Code change snippets:
══════════════════════════════

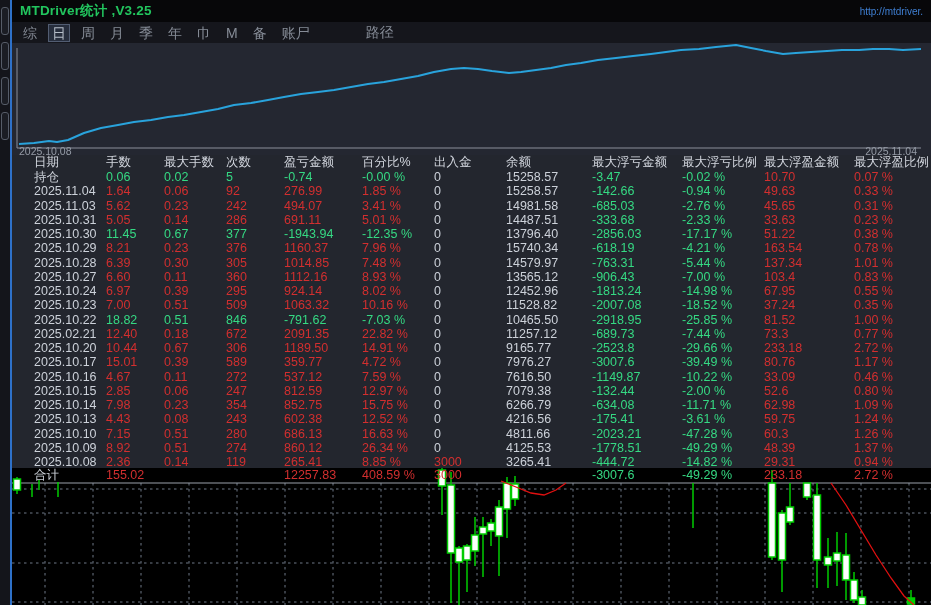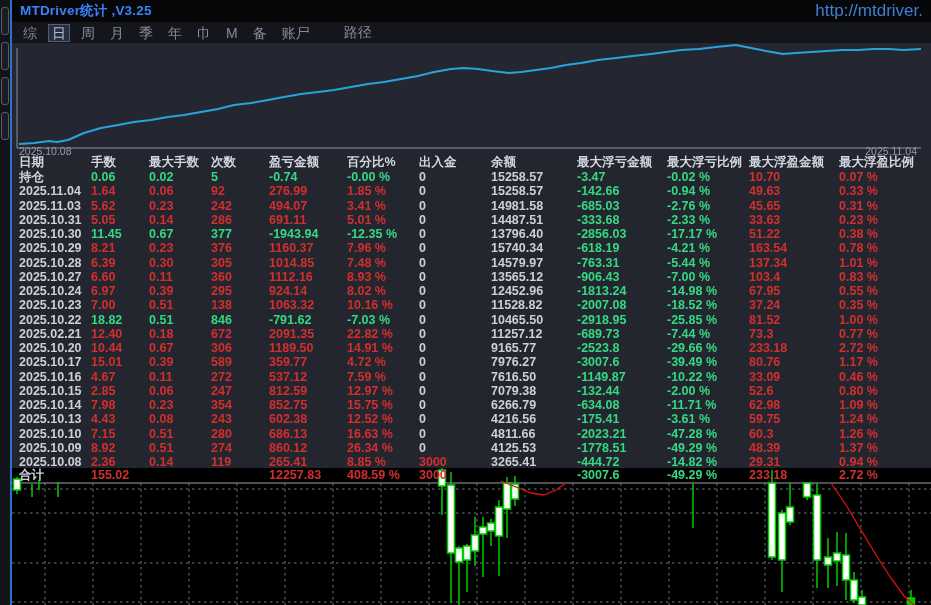"MTDriver统计 ,V3.25" .title { color: #3b82f6 -> #22c55e }
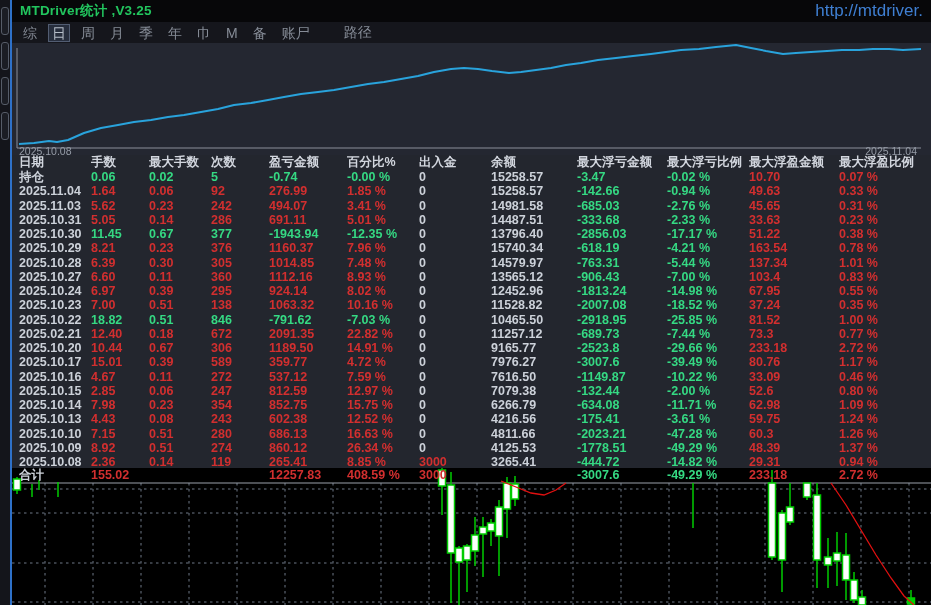"http://mtdriver." .url { font-size: 17px -> 10px }
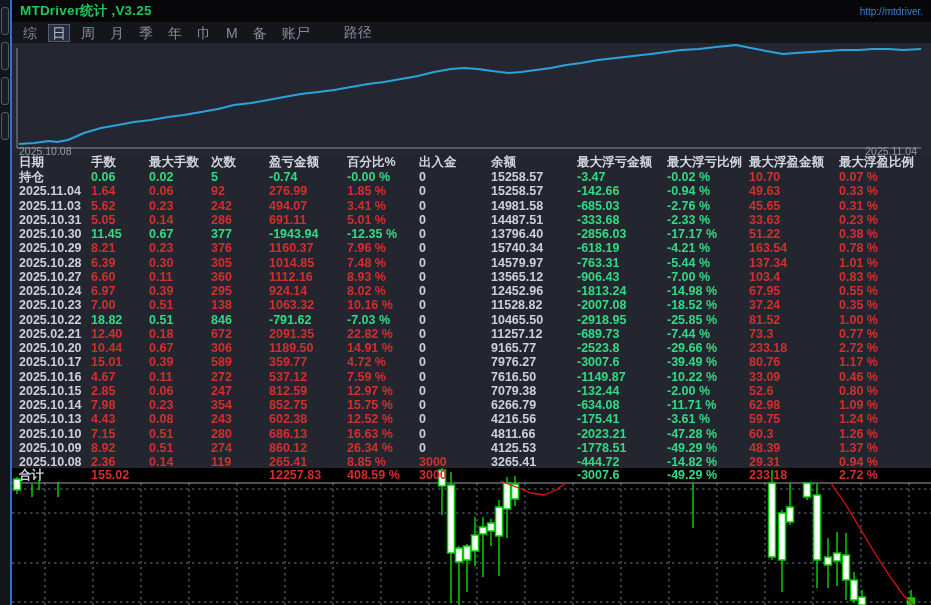"路径" .path-item { margin-left: 28px -> 50px }
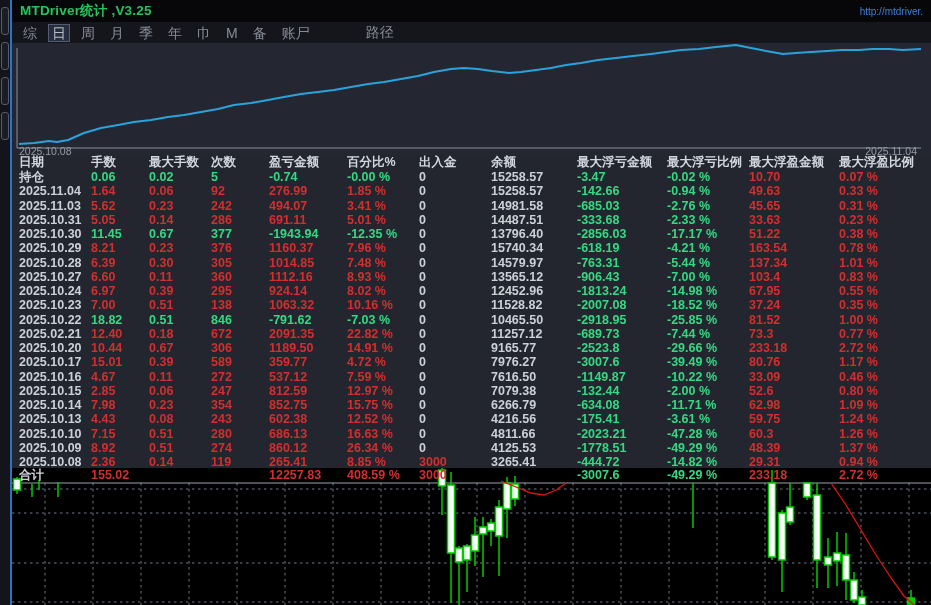"日期" .grid-row { font-weight: bold -> none; padding-left: 7px -> 22px }
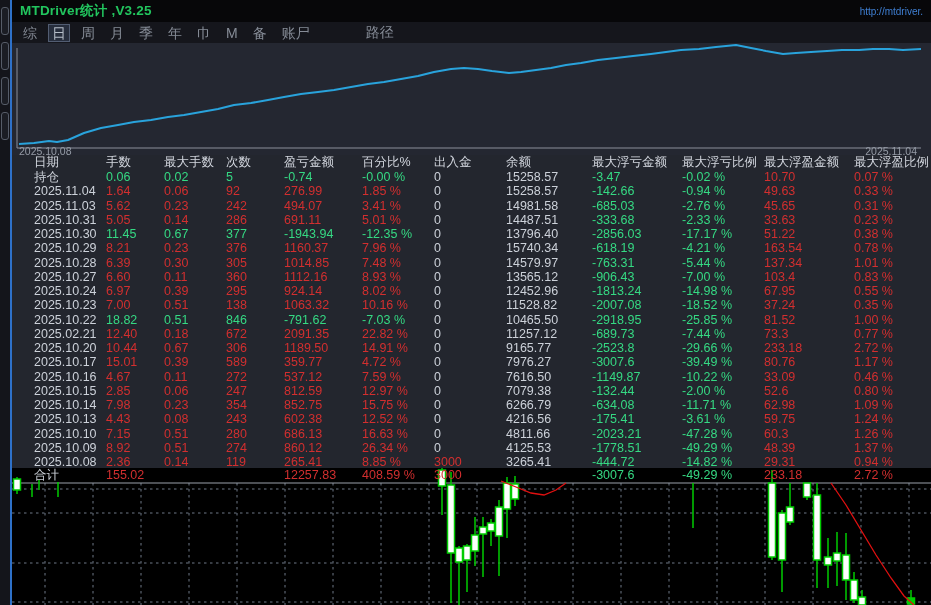"138" span.r { text: 138 -> 509 }
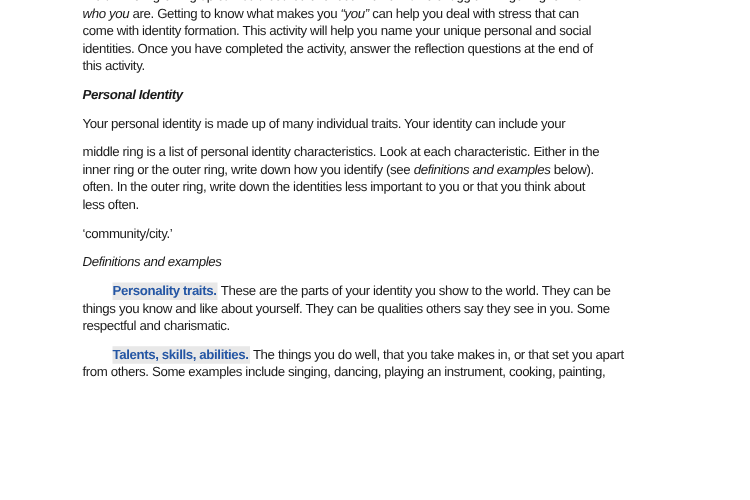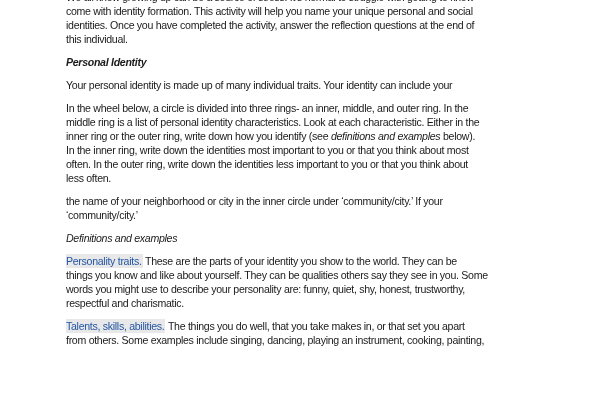"who you are. Getting to" div.line { html: none -> <div><span>who you</span><span> are. Getting to know what makes you </span><span>“you”</span><span> can help you deal with stress that can</span></div> }
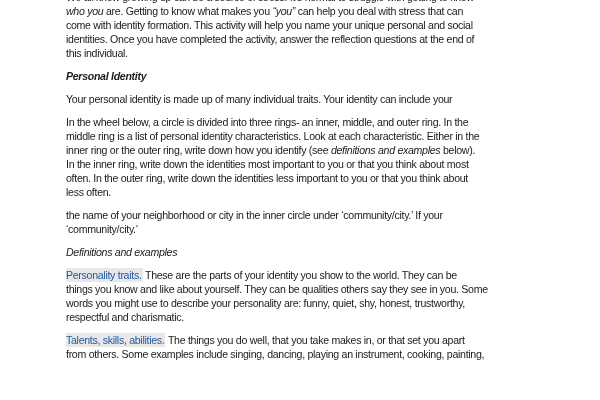"this individual." span.seg { text: individual -> activity }
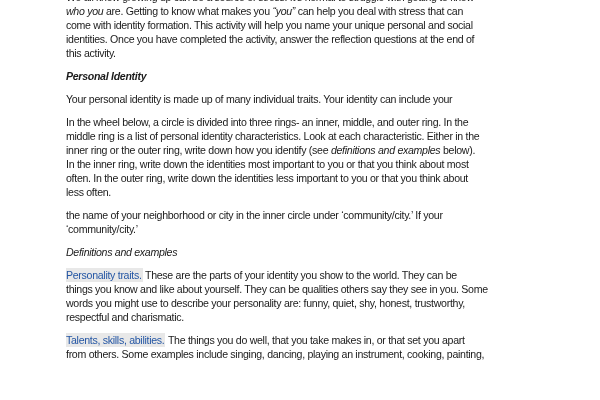"In the wheel below, a" div.line { html: <div><span>In the wheel below, a circle is divided into three rings- an inner, middle, and outer ring. In the</span></div> -> none }
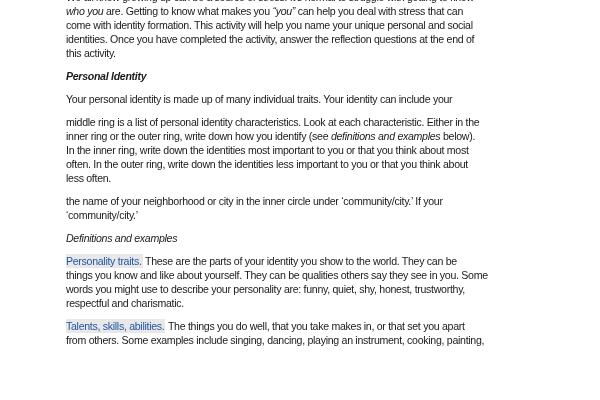"In the inner ring, write" div.line { html: <div><span>In the inner ring, write down the identities most important to you or that you think about most</span></div> -> none }
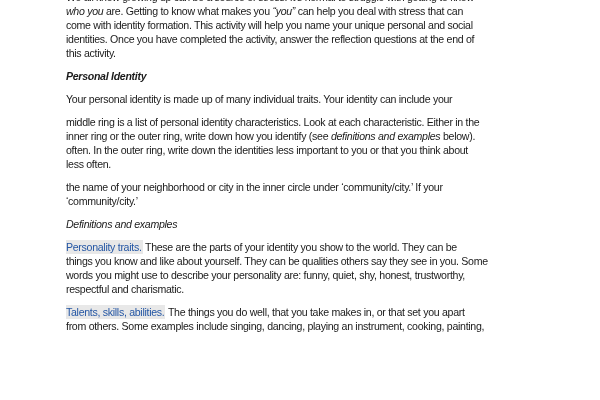"the name of your neighborhood" div.line { html: <div><span>the name of your neighborhood or city in the inner circle under ‘community/city.’ If your</span></div> -> none }
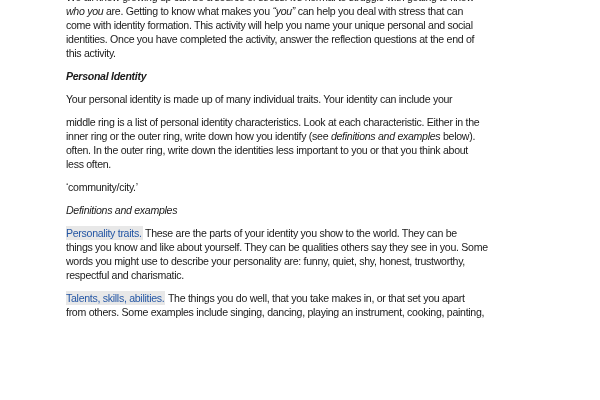"Personality traits." .seg.hl { font-weight: 400 -> 700; margin-left: none -> 24px }
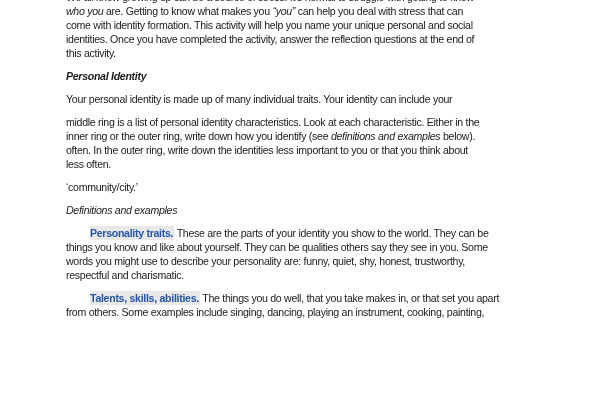"words you might use to" div.line { html: <div><span>words you might use to describe your personality are: funny, quiet, shy, honest, trustworthy,</span></div> -> none }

══════════════════════════════

_TASK REQUIREMENTS_: Output each record above exactly; omit the images.

_PROBLEM SOLUTION_:
"MTDriver统计 ,V3.25" .title { color: #3b82f6 -> #22c55e }
"http://mtdriver." .url { font-size: 17px -> 10px }
"路径" .path-item { margin-left: 28px -> 50px }
"日期" .grid-row { font-weight: bold -> none; padding-left: 7px -> 22px }
"138" span.r { text: 138 -> 509 }
"who you are. Getting to" div.line { html: none -> <div><span>who you</span><span> are. Getting to know what makes you </span><span>“you”</span><span> can help you deal with stress that can</span></div> }
"this individual." span.seg { text: individual -> activity }
"In the wheel below, a" div.line { html: <div><span>In the wheel below, a circle is divided into three rings- an inner, middle, and outer ring. In the</span></div> -> none }
"In the inner ring, write" div.line { html: <div><span>In the inner ring, write down the identities most important to you or that you think about most</span></div> -> none }
"the name of your neighborhood" div.line { html: <div><span>the name of your neighborhood or city in the inner circle under ‘community/city.’ If your</span></div> -> none }
"Personality traits." .seg.hl { font-weight: 400 -> 700; margin-left: none -> 24px }
"words you might use to" div.line { html: <div><span>words you might use to describe your personality are: funny, quiet, shy, honest, trustworthy,</span></div> -> none }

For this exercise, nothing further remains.